§ **Before-and-after page screenshots**
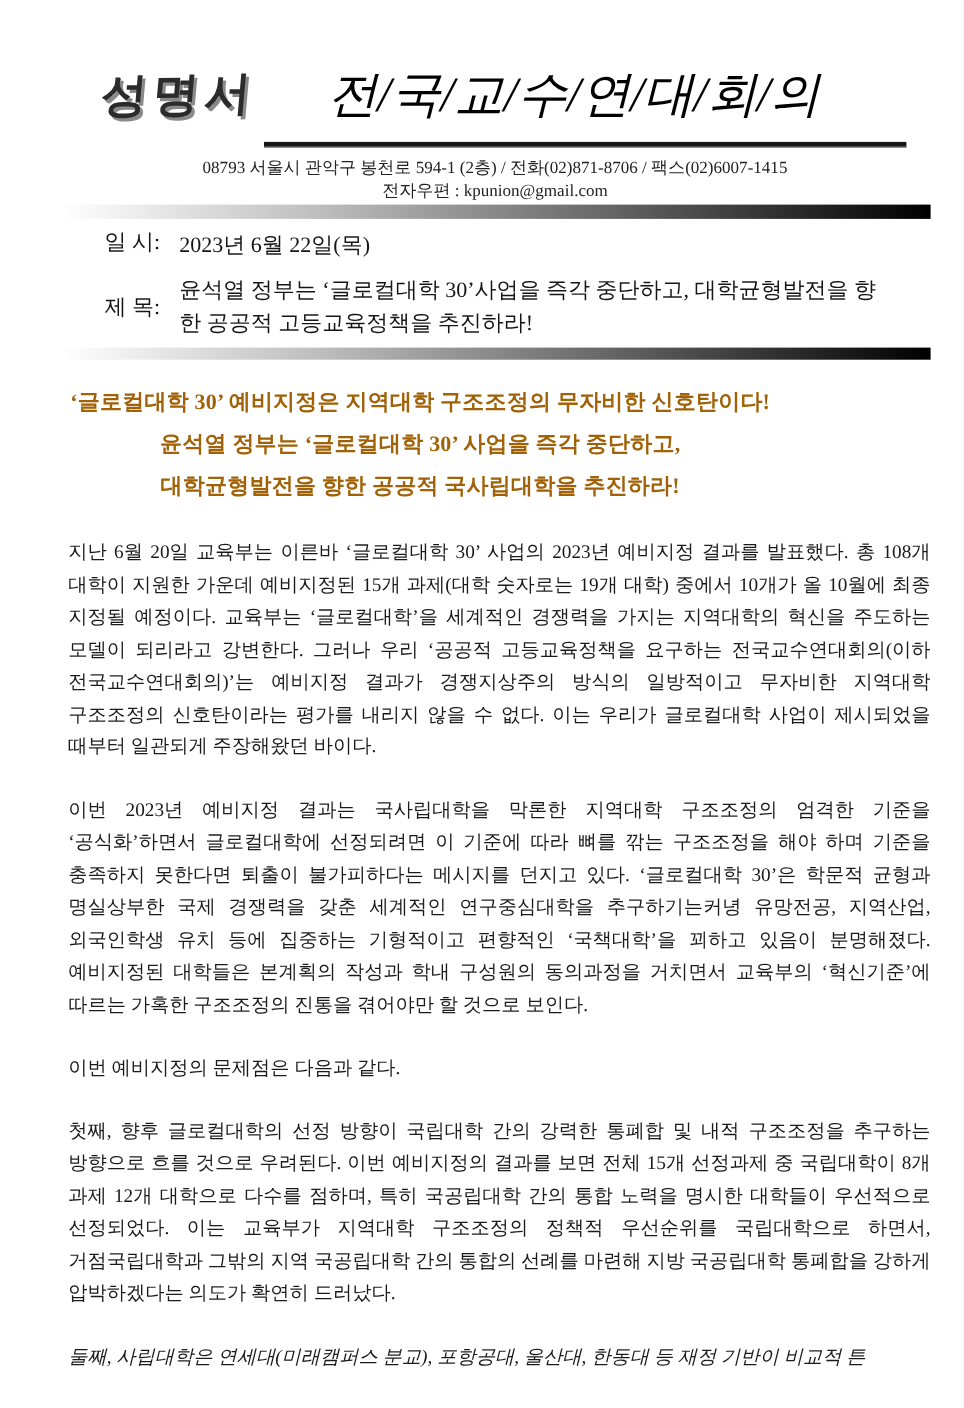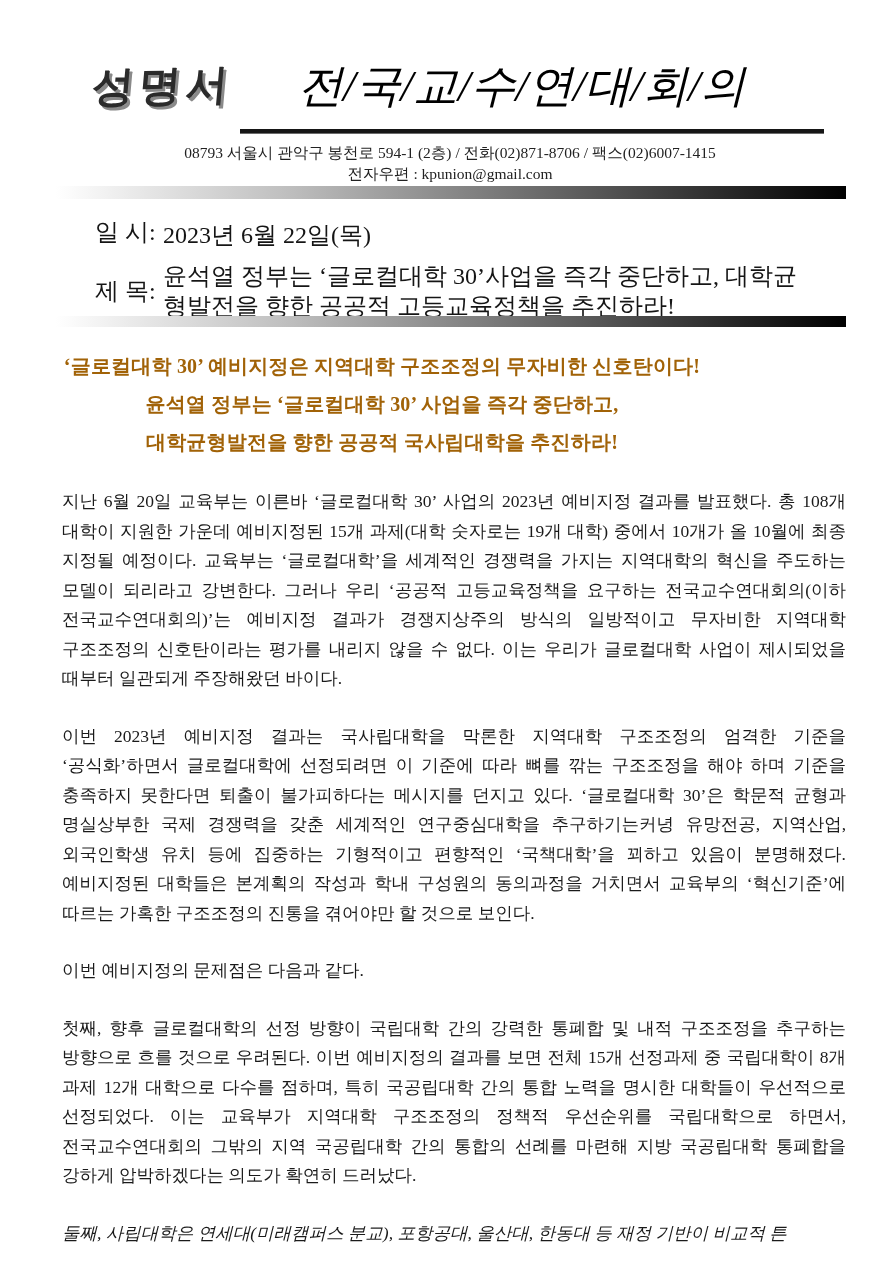--- a/index.html
+++ b/index.html
@@ -71,9 +71,9 @@
   .meta {
     position: absolute;
     left: 95px;
-    top: 220px;
+    top: 208px;
     width: 720px;
-    font-size: 24px;
+    font-size: 20px;
     color: #151515;
   }
   .meta-row {

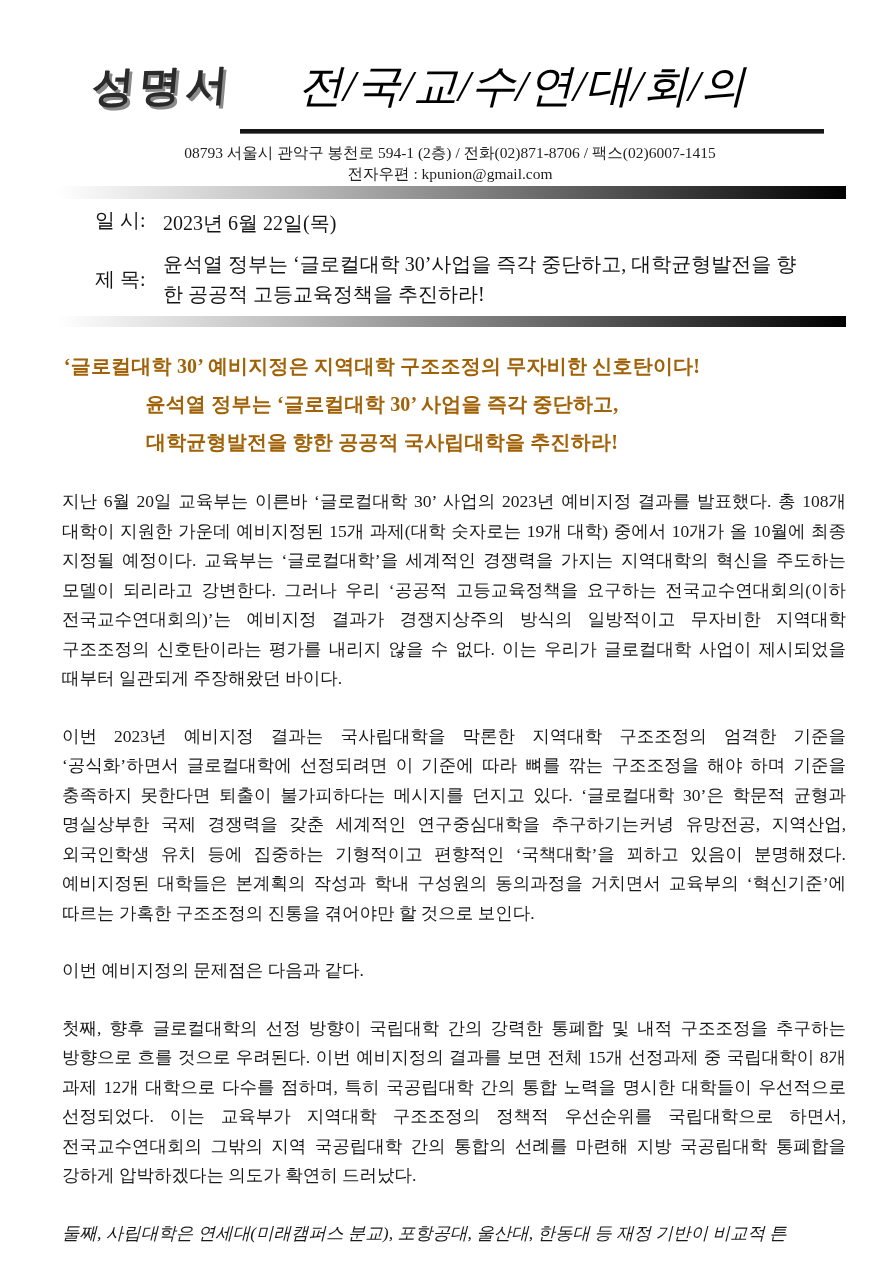--- a/index.html
+++ b/index.html
@@ -159,7 +159,7 @@
     <p>지난 6월 20일 교육부는 이른바 ‘글로컬대학 30’ 사업의 2023년 예비지정 결과를 발표했다. 총 108개 대학이 지원한 가운데 예비지정된 15개 과제(대학 숫자로는 19개 대학) 중에서 10개가 올 10월에 최종 지정될 예정이다. 교육부는 ‘글로컬대학’을 세계적인 경쟁력을 가지는 지역대학의 혁신을 주도하는 모델이 되리라고 강변한다. 그러나 우리 ‘공공적 고등교육정책을 요구하는 전국교수연대회의(이하 전국교수연대회의)’는 예비지정 결과가 경쟁지상주의 방식의 일방적이고 무자비한 지역대학 구조조정의 신호탄이라는 평가를 내리지 않을 수 없다. 이는 우리가 글로컬대학 사업이 제시되었을 때부터 일관되게 주장해왔던 바이다.</p>
     <p>이번 2023년 예비지정 결과는 국사립대학을 막론한 지역대학 구조조정의 엄격한 기준을 ‘공식화’하면서 글로컬대학에 선정되려면 이 기준에 따라 뼈를 깎는 구조조정을 해야 하며 기준을 충족하지 못한다면 퇴출이 불가피하다는 메시지를 던지고 있다. ‘글로컬대학 30’은 학문적 균형과 명실상부한 국제 경쟁력을 갖춘 세계적인 연구중심대학을 추구하기는커녕 유망전공, 지역산업, 외국인학생 유치 등에 집중하는 기형적이고 편향적인 ‘국책대학’을 꾀하고 있음이 분명해졌다. 예비지정된 대학들은 본계획의 작성과 학내 구성원의 동의과정을 거치면서 교육부의 ‘혁신기준’에 따르는 가혹한 구조조정의 진통을 겪어야만 할 것으로 보인다.</p>
     <p>이번 예비지정의 문제점은 다음과 같다.</p>
-    <p>첫째, 향후 글로컬대학의 선정 방향이 국립대학 간의 강력한 통폐합 및 내적 구조조정을 추구하는 방향으로 흐를 것으로 우려된다. 이번 예비지정의 결과를 보면 전체 15개 선정과제 중 국립대학이 8개 과제 12개 대학으로 다수를 점하며, 특히 국공립대학 간의 통합 노력을 명시한 대학들이 우선적으로 선정되었다. 이는 교육부가 지역대학 구조조정의 정책적 우선순위를 국립대학으로 하면서, 전국교수연대회의 그밖의 지역 국공립대학 간의 통합의 선례를 마련해 지방 국공립대학 통폐합을 강하게 압박하겠다는 의도가 확연히 드러났다.</p>
+    <p>첫째, 향후 글로컬대학의 선정 방향이 국립대학 간의 강력한 통폐합 및 내적 구조조정을 추구하는 방향으로 흐를 것으로 우려된다. 이번 예비지정의 결과를 보면 전체 15개 선정과제 중 국립대학이 8개 과제 12개 대학으로 다수를 점하며, 특히 국공립대학 간의 통합 노력을 명시한 대학들이 우선적으로 선정되었다. 이는 교육부가 지역대학 구조조정의 정책적 우선순위를 국립대학으로 하면서, 거점국립대학과 그밖의 지역 국공립대학 간의 통합의 선례를 마련해 지방 국공립대학 통폐합을 강하게 압박하겠다는 의도가 확연히 드러났다.</p>
     <p>둘째, 사립대학은 연세대(미래캠퍼스 분교), 포항공대, 울산대, 한동대 등 재정 기반이 비교적 튼</p>
   </div>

§ **Aim of the exercise**
Each line of the data must be restated exactly, and the pictures must be left out.

§ **Reply**
--- a/index.html
+++ b/index.html
@@ -71,9 +71,9 @@
   .meta {
     position: absolute;
     left: 95px;
-    top: 220px;
+    top: 208px;
     width: 720px;
-    font-size: 24px;
+    font-size: 20px;
     color: #151515;
   }
   .meta-row {

--- a/index.html
+++ b/index.html
@@ -159,7 +159,7 @@
     <p>지난 6월 20일 교육부는 이른바 ‘글로컬대학 30’ 사업의 2023년 예비지정 결과를 발표했다. 총 108개 대학이 지원한 가운데 예비지정된 15개 과제(대학 숫자로는 19개 대학) 중에서 10개가 올 10월에 최종 지정될 예정이다. 교육부는 ‘글로컬대학’을 세계적인 경쟁력을 가지는 지역대학의 혁신을 주도하는 모델이 되리라고 강변한다. 그러나 우리 ‘공공적 고등교육정책을 요구하는 전국교수연대회의(이하 전국교수연대회의)’는 예비지정 결과가 경쟁지상주의 방식의 일방적이고 무자비한 지역대학 구조조정의 신호탄이라는 평가를 내리지 않을 수 없다. 이는 우리가 글로컬대학 사업이 제시되었을 때부터 일관되게 주장해왔던 바이다.</p>
     <p>이번 2023년 예비지정 결과는 국사립대학을 막론한 지역대학 구조조정의 엄격한 기준을 ‘공식화’하면서 글로컬대학에 선정되려면 이 기준에 따라 뼈를 깎는 구조조정을 해야 하며 기준을 충족하지 못한다면 퇴출이 불가피하다는 메시지를 던지고 있다. ‘글로컬대학 30’은 학문적 균형과 명실상부한 국제 경쟁력을 갖춘 세계적인 연구중심대학을 추구하기는커녕 유망전공, 지역산업, 외국인학생 유치 등에 집중하는 기형적이고 편향적인 ‘국책대학’을 꾀하고 있음이 분명해졌다. 예비지정된 대학들은 본계획의 작성과 학내 구성원의 동의과정을 거치면서 교육부의 ‘혁신기준’에 따르는 가혹한 구조조정의 진통을 겪어야만 할 것으로 보인다.</p>
     <p>이번 예비지정의 문제점은 다음과 같다.</p>
-    <p>첫째, 향후 글로컬대학의 선정 방향이 국립대학 간의 강력한 통폐합 및 내적 구조조정을 추구하는 방향으로 흐를 것으로 우려된다. 이번 예비지정의 결과를 보면 전체 15개 선정과제 중 국립대학이 8개 과제 12개 대학으로 다수를 점하며, 특히 국공립대학 간의 통합 노력을 명시한 대학들이 우선적으로 선정되었다. 이는 교육부가 지역대학 구조조정의 정책적 우선순위를 국립대학으로 하면서, 전국교수연대회의 그밖의 지역 국공립대학 간의 통합의 선례를 마련해 지방 국공립대학 통폐합을 강하게 압박하겠다는 의도가 확연히 드러났다.</p>
+    <p>첫째, 향후 글로컬대학의 선정 방향이 국립대학 간의 강력한 통폐합 및 내적 구조조정을 추구하는 방향으로 흐를 것으로 우려된다. 이번 예비지정의 결과를 보면 전체 15개 선정과제 중 국립대학이 8개 과제 12개 대학으로 다수를 점하며, 특히 국공립대학 간의 통합 노력을 명시한 대학들이 우선적으로 선정되었다. 이는 교육부가 지역대학 구조조정의 정책적 우선순위를 국립대학으로 하면서, 거점국립대학과 그밖의 지역 국공립대학 간의 통합의 선례를 마련해 지방 국공립대학 통폐합을 강하게 압박하겠다는 의도가 확연히 드러났다.</p>
     <p>둘째, 사립대학은 연세대(미래캠퍼스 분교), 포항공대, 울산대, 한동대 등 재정 기반이 비교적 튼</p>
   </div>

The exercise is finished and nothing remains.